As a blood relative of Duncan Edwards (one of the most revered footballers of all time), I was born connected to his commemorative network. I am not a football player or a fan and my only tangible connection with the world of football is that I am the third cousin of Edwards. My connection to Edwards is reinforced by my mother's recollections of growing up with Duncan prior to his move to Manchester as a teenager and his death at 21 as a result of injuries sustained in the Munich Air Disaster.
I had always felt that I had two opposing distinct areas of interest in my life. One fascination was with football, genealogy, commemoration and memory and then beyond that there was my art practice usually created on a drizzly mountainside as an intensely physical activity. I actually embraced the isolated activities. Study became a relief from the intensity of creating art and making art was an escape from the study when it all got a 'bit much'.
However I began to understand that my family connection to Edwards had not only initiated my interest in commemoration as a child it had gone on influenced my work as an artist and designer.
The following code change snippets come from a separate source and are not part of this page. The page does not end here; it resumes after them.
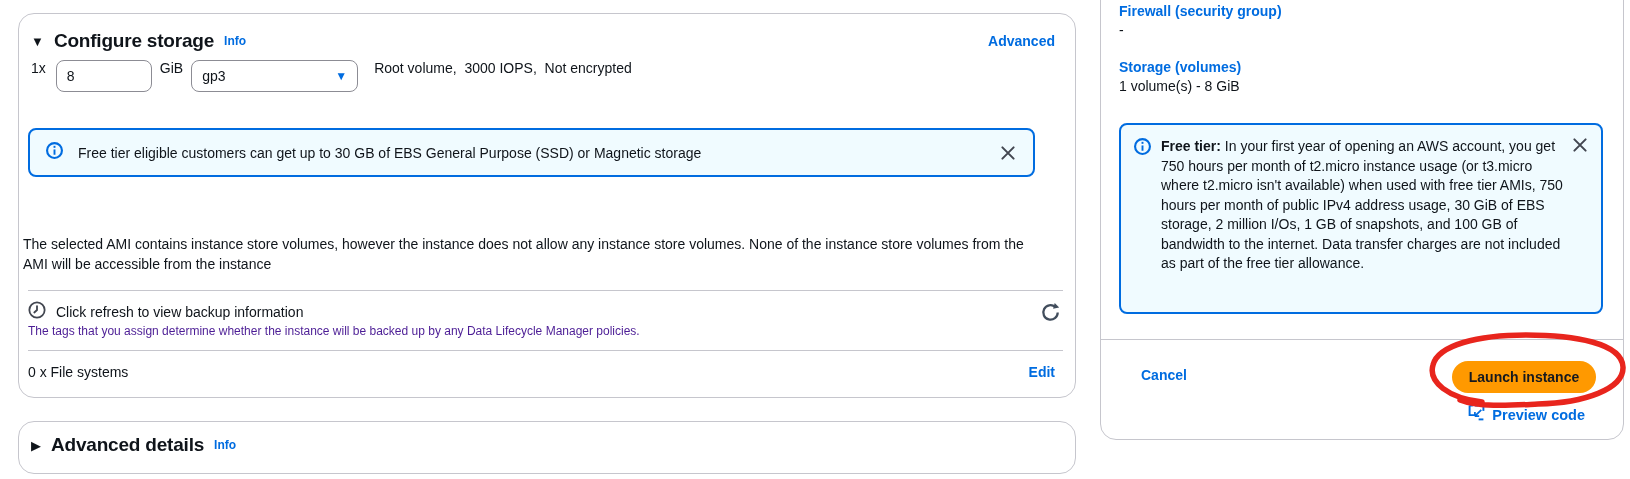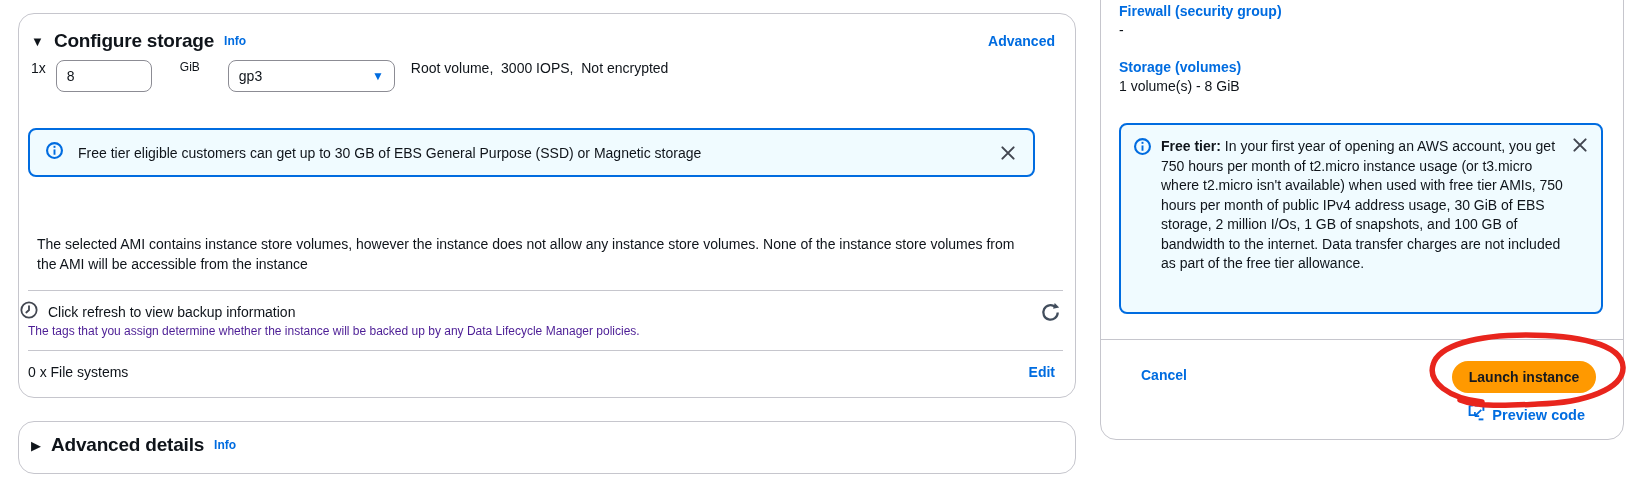"GiB" .unit { font-size: 12px -> 14px; margin: 0 28px -> 0 8px }
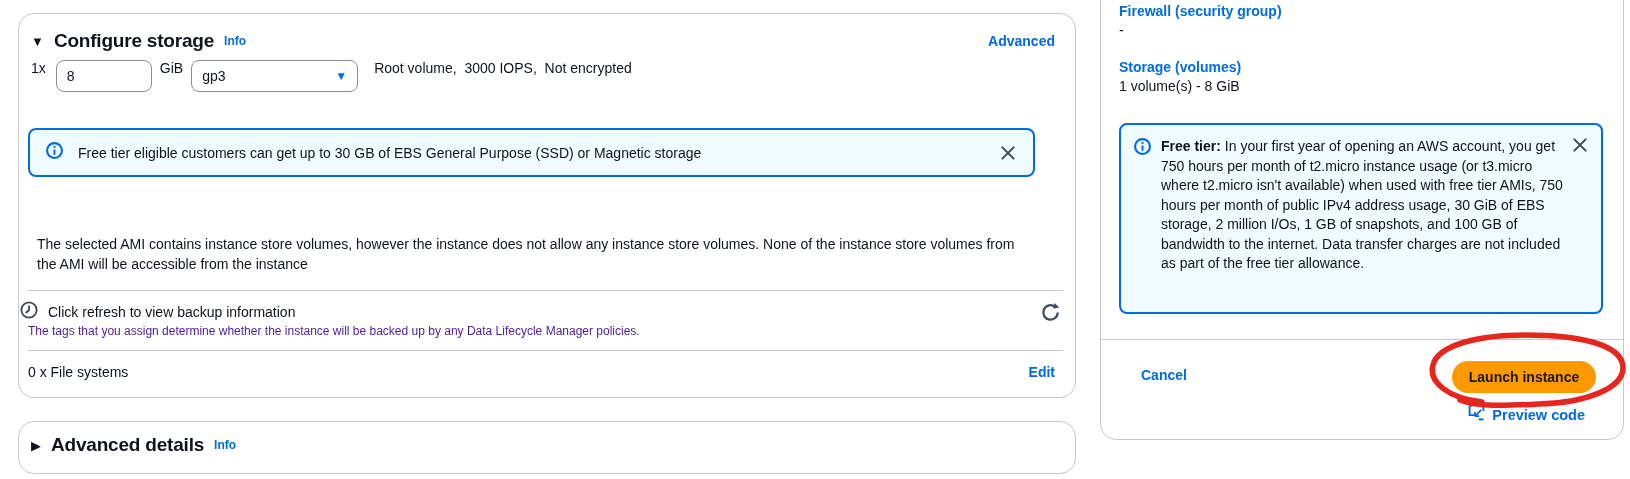"The selected AMI contains instance" #ami-note { left: 18px -> 4px }
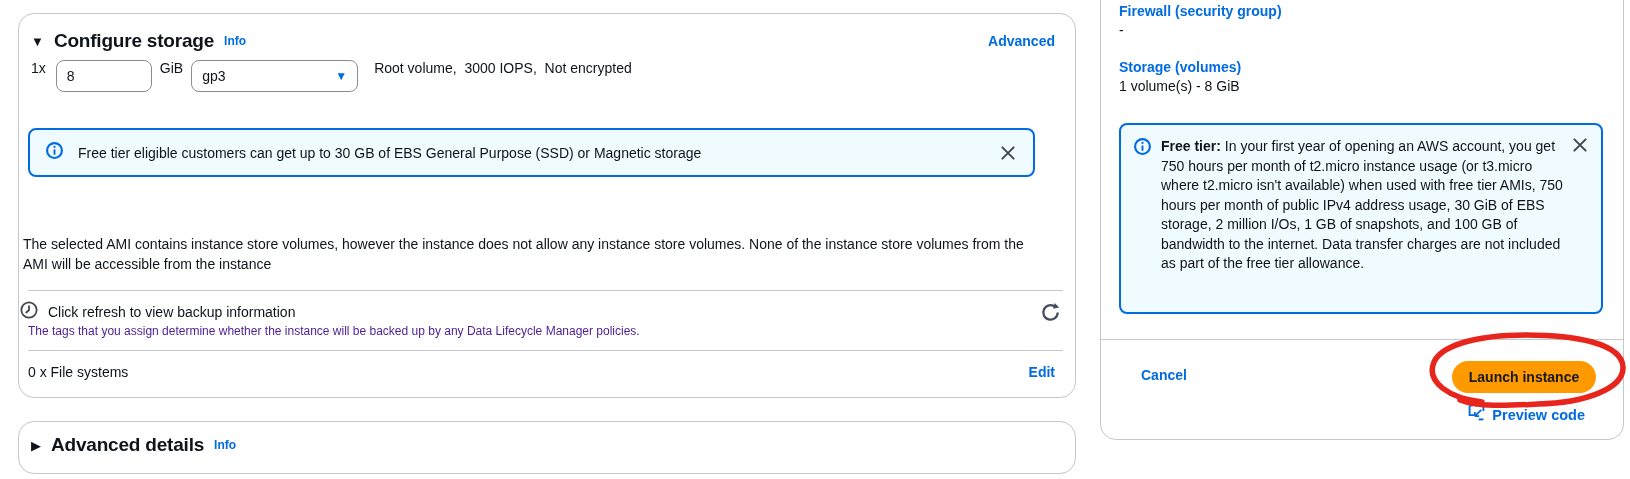"Click refresh to view backup" #backup-row { left: 1px -> 9px }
I undertook death-related projects and research for instance as a furniture design student I considered the impact of AIDS on funerary design.
Edwards has been part of my life for as long as I can remember so I had to remind myself that he was actually dead and dead before I was even born. He had never really seemed dead to me because he was always 'there' in my family.
In February Edwards will have been dead for 60 years (almost 3 times longer than he actually was alive). My study has been completed but I can't simply 'let go'. I am consciously and formally investigating how I can reconcile my academic study and my art practice - or indeed whether they are already so intrinsically intertwined it is difficult to see.
Time for kick off...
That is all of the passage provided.